Je me suis agité à côté de lui. “Il ?”.
Le Diable. Je lui ai dit ce que je voulais. Je lui ai dit que je voulais qu’Helen rentre. Il n’a rien répondu mais je savais qu’il comprenait. Le lendemain j’ai eu un appel d’Helen. Je lui ai demandé qui était l’homme qui avait décroché son téléphone. Elle a dit que c’était juste un employé de l’hôtel qui lui apportait des serviettes, et de ne pas m’inquiéter, parce qu’elle rentrait plus tôt que prévu. Elle avait réservé sa place sur l’Andrea Doria, elle m’a dit.

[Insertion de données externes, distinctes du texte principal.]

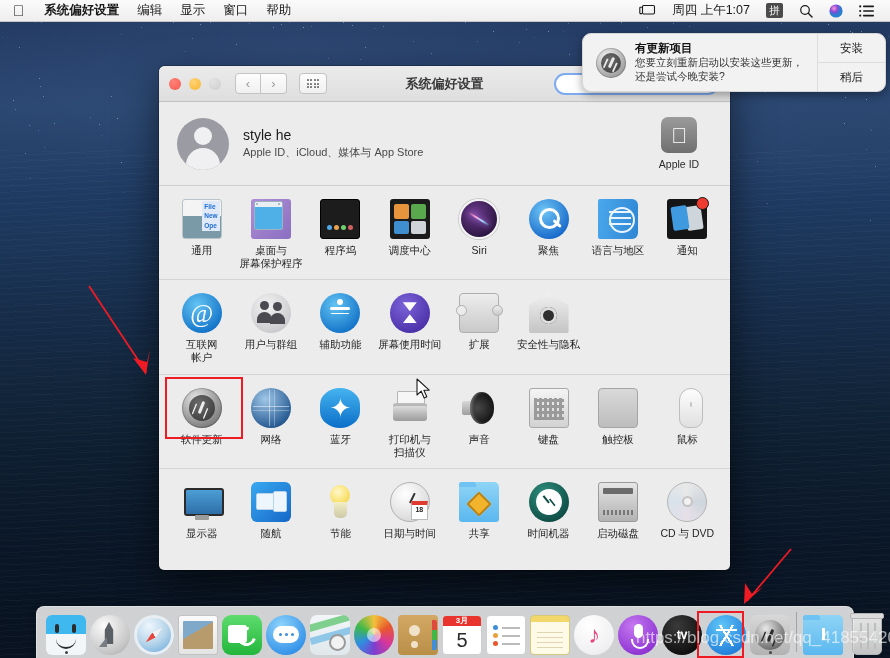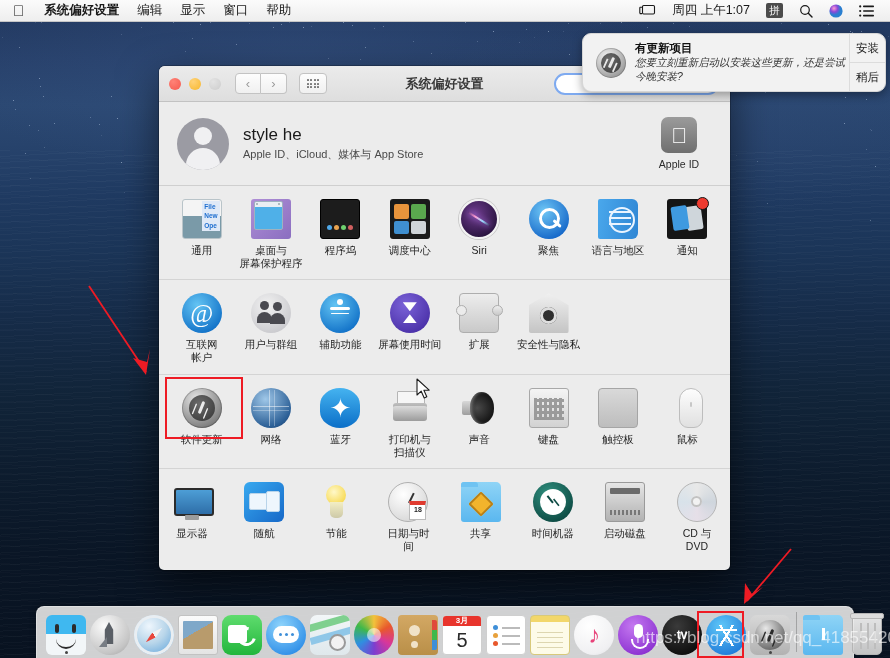--- a/index.html
+++ b/index.html
@@ -97,23 +97,23 @@
   }
   .notif-icon::after {
     content: ""; position: absolute; left: 50%; top: 50%;
     width: 2.5px; height: 11px; margin: -5.5px 0 0 -1.2px;
     background: #e8e8e8; border-radius: 1px;
     transform: rotate(24deg);
     box-shadow: -5px 3px 0 -0.6px #e8e8e8, 5px 3px 0 -0.6px #e8e8e8;
   }
   .notif-text { flex: 1; min-width: 0; padding-right: 4px; }
   .notif-title { font-size: 11.5px; font-weight: bold; color: #111; margin-bottom: 0; }
-  .notif-body { font-size: 10.5px; color: #333; line-height: 1.32; font-style: italic; }
+  .notif-body { font-size: 10.5px; color: #333; line-height: 1.32; }
   .notif-actions {
-    width: 36px; flex: none; height: 100%;
+    width: 68px; flex: none; height: 100%;
     display: flex; flex-direction: column;
     border-left: 1px solid #dcdcdc;
   }
   .notif-btn {
     flex: 1; display: flex; align-items: center; justify-content: center;
     font-size: 11.5px; color: #222;
   }
   .notif-btn + .notif-btn { border-top: 1px solid #dcdcdc; }
 
   
@@ -182,21 +182,21 @@
     content: ""; position: absolute; left: 50%; top: 9px;
     width: 18px; height: 18px; margin-left: -9px;
     background: #f0f0f2; border-radius: 50%;
   }
   .avatar::after {
     content: ""; position: absolute; left: 50%; top: 30px;
     width: 34px; height: 28px; margin-left: -17px;
     background: #f0f0f2; border-radius: 17px 17px 0 0;
   }
   .acct-text { margin-left: 14px; }
-  .acct-name { font-size: 17px; color: #1a1a1a; margin-bottom: 2px; }
+  .acct-name { font-size: 14px; color: #1a1a1a; margin-bottom: 2px; }
   .acct-sub  { font-size: 11px; color: #4a4a4a; }
   .acct-right { margin-left: auto; display: flex; gap: 22px; padding-right: 6px; }
   .acct-btn { width: 54px; text-align: center; }
   .acct-btn .ic { width: 36px; height: 36px; margin: 0 auto 5px; border-radius: 7px; }
   .acct-btn .lb { font-size: 10.5px; color: #2b2b2b; }
   .ic-appleid {
     background: linear-gradient(to bottom,#9b9b9b,#6f6f6f);
     display: flex; align-items: center; justify-content: center;
     color: #fff; font-size: 21px; line-height: 1;
   }
@@ -218,21 +218,21 @@
 
   
   #grid-area { padding: 0; background: #ececec; }
   .pref-row {
     display: grid;
     grid-template-columns: repeat(8, 1fr);
     padding: 11px 8px 9px;
     border-bottom: 1px solid #d4d4d4;
     position: relative;
   }
-  .pref-row:last-child { border-bottom: none; gap: 22px; }
+  .pref-row:last-child { border-bottom: none; }
   .pref-cell {
     display: flex; flex-direction: column; align-items: center;
     padding: 2px 1px 0;
   }
   .pref-cell .glyph {
     width: 40px; height: 40px; margin-bottom: 5px;
     position: relative; flex: none;
   }
   .pref-cell .cap {
     font-size: 10.5px; color: #1f1f1f; text-align: center;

Est-ce que ça ne me faisait pas plaisir ? a-t-elle ajouté ».
Et le flot noir de la haine et du mal va enfler, bouillonnant dans les maisons et les rues de Breathed. « Nos péchés nous font enfler jusqu’à ce que l’étroit passage nous devienne infranchissable. Nous n’avons d’autre choix que de croupir, comme je croupissais, dans le bouillonnement de ce qui reste.
Oh mon Dieu consume-moi jusqu’à ce qu’il ne reste rien de moi ».
Le flot tumultueux qui va emporter tout sur son passage, les vieux chiens fidèles, les jeunes filles angéliques, les jeunes hommes qui rêvaient de Paradis, les dames qui avaient peur de la pluie.
Mais Breathed est le Paradis Perdu. Breathed est l’Enfer.
« Hell is empty and all the devils are here »
C’est le premier roman de Tiffany McDaniel. Il est impressionnant de maîtrise.
Léon-Marc Levy
VL3
NB : Vous verrez souvent apparaître une cotation de Valeur Littéraire des livres critiqués. Il ne s’agit en aucun cas d’une notation de qualité ou d’intérêt du livre mais de l’évaluation de sa position au regard de l’histoire de la littérature.
Cette cotation est attribuée par le rédacteur / la rédactrice de la critique ou par le comité de rédaction.